Я растерянно еще раз перечитала глазами сообщение. Что все это значит? Как это — в центре главной площади города?
Что и говорить, господин Одупейло был в своем репертуаре, на редкость сумбурном.
Но как бы то ни было — неужели пропащие микробы действительно обнаружились?
— Мне надо срочно ехать, — вскочила я с места как ужаленная. — Надеюсь, этот разговор останется между нами? Вы понимаете, что он — секретного, я бы даже сказала — сверхсекретного свойства.
Виктор Петрович кивнул, но потом сказал:
— Знаете, я бы вам все же посоветовал попить некоторое время легкие успокоительные средства. Снимает некоторую излишнюю нервозность, взвинченность. Вы когда освободитесь, загляните ко мне, я выпишу вам несколько рецептов, мы вместе подберем небольшой курс лечения. Но если вы все же предпочитаете лечиться в стационаре…
— Нет, нисколько, — только и сказала я врачу, пулей выскакивая из его кабинета.
До главной площади города я домчалась всего за пятнадцать минут — и как это меня не остановили по дороге гаишники?
Естественно, заезжать на транспорте на площадь было нельзя, поэтому я оставила свой автомобиль недалеко от пиццерии, а сама побежала к площади, посредине которой стоял огромный памятник Ленину.
Одно время по нашему Тарасову прокатилась настоящая мини-война между теми, кто считал, что памятник вождю пролетариата нужно непременно снести и даже сменить его на какой-нибудь царский, другие также твердо были убеждены, что не стоит таким топорным способом вычеркивать из истории написанные кровью страницы.
Как бы то ни было, но памятник Ленину до сих пор стоял в центре города целым и невредимым, указывая перстом в туманную даль.

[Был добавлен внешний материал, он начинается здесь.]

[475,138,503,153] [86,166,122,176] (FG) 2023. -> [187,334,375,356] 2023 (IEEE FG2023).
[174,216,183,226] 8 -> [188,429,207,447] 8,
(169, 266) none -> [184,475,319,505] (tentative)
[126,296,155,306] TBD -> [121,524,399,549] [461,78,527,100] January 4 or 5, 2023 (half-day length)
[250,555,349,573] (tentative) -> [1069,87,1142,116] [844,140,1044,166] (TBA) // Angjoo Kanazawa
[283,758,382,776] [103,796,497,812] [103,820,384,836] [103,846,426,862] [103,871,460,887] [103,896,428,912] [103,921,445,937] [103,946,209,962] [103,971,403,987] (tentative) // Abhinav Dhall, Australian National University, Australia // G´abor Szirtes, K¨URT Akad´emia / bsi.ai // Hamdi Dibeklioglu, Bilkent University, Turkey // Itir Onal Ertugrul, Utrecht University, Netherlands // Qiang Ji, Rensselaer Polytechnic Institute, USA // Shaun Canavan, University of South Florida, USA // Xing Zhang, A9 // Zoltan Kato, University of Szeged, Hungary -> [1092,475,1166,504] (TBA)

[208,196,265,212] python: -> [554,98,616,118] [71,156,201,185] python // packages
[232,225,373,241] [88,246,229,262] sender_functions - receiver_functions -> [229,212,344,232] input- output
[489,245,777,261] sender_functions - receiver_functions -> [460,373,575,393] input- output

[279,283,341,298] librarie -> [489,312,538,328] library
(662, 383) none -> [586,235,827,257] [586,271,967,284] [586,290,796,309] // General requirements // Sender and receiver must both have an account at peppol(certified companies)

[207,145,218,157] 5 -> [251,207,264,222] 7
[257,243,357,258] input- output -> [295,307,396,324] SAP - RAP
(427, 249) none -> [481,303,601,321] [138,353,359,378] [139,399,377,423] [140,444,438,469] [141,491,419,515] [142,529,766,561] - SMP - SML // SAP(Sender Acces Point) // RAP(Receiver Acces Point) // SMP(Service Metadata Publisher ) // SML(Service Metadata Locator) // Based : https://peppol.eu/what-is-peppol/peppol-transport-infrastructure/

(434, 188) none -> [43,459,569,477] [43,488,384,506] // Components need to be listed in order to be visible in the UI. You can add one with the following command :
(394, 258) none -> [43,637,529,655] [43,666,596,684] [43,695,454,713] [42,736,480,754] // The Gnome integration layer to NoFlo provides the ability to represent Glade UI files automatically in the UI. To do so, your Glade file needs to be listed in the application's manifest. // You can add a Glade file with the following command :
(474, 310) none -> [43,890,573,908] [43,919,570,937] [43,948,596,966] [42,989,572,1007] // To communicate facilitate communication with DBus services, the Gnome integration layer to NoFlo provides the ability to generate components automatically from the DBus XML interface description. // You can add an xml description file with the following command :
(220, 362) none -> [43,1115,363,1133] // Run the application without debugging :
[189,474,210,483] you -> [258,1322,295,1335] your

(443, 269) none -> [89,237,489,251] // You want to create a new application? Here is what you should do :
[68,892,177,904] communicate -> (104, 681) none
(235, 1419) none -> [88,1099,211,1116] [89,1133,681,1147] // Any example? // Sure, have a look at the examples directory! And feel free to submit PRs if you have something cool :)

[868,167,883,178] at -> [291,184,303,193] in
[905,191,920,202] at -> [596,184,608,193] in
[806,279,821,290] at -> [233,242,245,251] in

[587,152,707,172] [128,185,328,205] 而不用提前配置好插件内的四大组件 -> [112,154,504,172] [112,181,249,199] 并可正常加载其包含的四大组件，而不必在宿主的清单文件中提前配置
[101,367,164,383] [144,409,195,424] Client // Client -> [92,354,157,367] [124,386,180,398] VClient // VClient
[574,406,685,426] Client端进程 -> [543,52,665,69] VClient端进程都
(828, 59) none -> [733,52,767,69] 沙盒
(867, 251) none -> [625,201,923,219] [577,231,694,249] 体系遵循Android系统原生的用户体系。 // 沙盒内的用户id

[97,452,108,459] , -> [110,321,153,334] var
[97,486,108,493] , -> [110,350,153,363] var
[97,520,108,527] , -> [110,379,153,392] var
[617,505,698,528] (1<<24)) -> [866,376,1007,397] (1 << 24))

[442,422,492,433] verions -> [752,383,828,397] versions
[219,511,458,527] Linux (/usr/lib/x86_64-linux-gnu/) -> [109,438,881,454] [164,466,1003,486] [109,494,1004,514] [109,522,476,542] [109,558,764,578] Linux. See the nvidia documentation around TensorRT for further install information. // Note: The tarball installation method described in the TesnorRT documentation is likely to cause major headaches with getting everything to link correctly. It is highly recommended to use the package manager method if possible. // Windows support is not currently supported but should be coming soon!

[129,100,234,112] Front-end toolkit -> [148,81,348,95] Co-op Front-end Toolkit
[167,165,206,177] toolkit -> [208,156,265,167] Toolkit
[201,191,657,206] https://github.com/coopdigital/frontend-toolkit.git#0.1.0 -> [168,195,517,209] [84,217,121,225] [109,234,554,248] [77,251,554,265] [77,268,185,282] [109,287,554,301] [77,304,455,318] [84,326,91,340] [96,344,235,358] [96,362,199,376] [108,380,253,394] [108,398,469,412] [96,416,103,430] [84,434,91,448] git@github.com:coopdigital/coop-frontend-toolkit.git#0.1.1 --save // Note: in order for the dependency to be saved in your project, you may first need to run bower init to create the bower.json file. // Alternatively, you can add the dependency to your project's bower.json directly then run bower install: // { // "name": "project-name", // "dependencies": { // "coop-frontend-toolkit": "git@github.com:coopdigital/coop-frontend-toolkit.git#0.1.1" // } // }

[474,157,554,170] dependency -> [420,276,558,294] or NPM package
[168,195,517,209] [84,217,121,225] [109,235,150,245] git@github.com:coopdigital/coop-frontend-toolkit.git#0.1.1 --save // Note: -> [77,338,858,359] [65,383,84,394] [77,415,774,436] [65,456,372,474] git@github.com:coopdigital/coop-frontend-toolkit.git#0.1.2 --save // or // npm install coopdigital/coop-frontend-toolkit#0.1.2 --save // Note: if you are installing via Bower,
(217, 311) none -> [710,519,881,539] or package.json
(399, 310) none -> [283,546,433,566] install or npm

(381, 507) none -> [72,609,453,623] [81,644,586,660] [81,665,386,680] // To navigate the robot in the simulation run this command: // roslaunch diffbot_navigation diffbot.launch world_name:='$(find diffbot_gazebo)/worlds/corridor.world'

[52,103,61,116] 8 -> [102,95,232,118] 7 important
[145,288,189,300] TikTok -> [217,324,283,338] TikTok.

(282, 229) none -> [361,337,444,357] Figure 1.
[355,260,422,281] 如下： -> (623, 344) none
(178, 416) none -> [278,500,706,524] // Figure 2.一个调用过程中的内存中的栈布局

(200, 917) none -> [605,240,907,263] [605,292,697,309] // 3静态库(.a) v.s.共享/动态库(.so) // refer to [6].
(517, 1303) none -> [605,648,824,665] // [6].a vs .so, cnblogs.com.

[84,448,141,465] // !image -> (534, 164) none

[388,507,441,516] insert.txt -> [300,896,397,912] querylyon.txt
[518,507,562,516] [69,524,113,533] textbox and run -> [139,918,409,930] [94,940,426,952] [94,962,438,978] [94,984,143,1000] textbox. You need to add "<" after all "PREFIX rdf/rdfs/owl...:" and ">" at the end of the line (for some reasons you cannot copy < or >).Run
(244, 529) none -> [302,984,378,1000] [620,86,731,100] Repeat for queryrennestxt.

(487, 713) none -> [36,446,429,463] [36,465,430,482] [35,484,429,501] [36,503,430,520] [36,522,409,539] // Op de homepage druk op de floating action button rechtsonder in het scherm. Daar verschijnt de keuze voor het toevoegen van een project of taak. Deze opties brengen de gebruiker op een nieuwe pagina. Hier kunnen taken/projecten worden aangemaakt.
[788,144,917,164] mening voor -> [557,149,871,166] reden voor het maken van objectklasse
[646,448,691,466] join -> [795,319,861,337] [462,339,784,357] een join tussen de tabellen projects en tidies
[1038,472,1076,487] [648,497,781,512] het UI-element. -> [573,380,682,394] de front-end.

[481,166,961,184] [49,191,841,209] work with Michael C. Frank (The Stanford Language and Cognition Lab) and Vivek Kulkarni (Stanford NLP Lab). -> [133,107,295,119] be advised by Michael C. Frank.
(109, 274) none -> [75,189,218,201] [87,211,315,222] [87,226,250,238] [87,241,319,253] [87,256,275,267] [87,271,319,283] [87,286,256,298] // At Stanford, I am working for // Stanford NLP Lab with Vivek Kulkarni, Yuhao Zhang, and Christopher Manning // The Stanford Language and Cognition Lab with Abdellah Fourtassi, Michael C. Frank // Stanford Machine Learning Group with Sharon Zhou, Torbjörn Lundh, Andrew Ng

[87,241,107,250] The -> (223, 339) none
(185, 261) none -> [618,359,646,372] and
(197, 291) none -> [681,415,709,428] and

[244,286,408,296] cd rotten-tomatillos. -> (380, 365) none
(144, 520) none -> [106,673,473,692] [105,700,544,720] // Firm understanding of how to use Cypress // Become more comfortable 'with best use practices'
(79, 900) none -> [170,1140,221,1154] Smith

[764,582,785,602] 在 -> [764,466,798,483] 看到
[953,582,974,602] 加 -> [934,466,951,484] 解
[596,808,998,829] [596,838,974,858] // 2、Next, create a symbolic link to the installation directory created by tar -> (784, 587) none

На площади между тем сейчас не наблюдалось совершенно ничего необычного — спокойно ходили какие-то люди, в небольшом фонтане возле сквера купались дети, слышался ребячий визг и музыка из радиоприемника, который держал на коленях совсем молоденький мальчишка, обнимающий свободной рукой девушку.
Что за бред? Где здесь могут быть пробирки?
Я решила не торопясь обойти всю площадь со скверами, которые по краям служили ей обрамлением, и площадками для отдыха праздных горожан.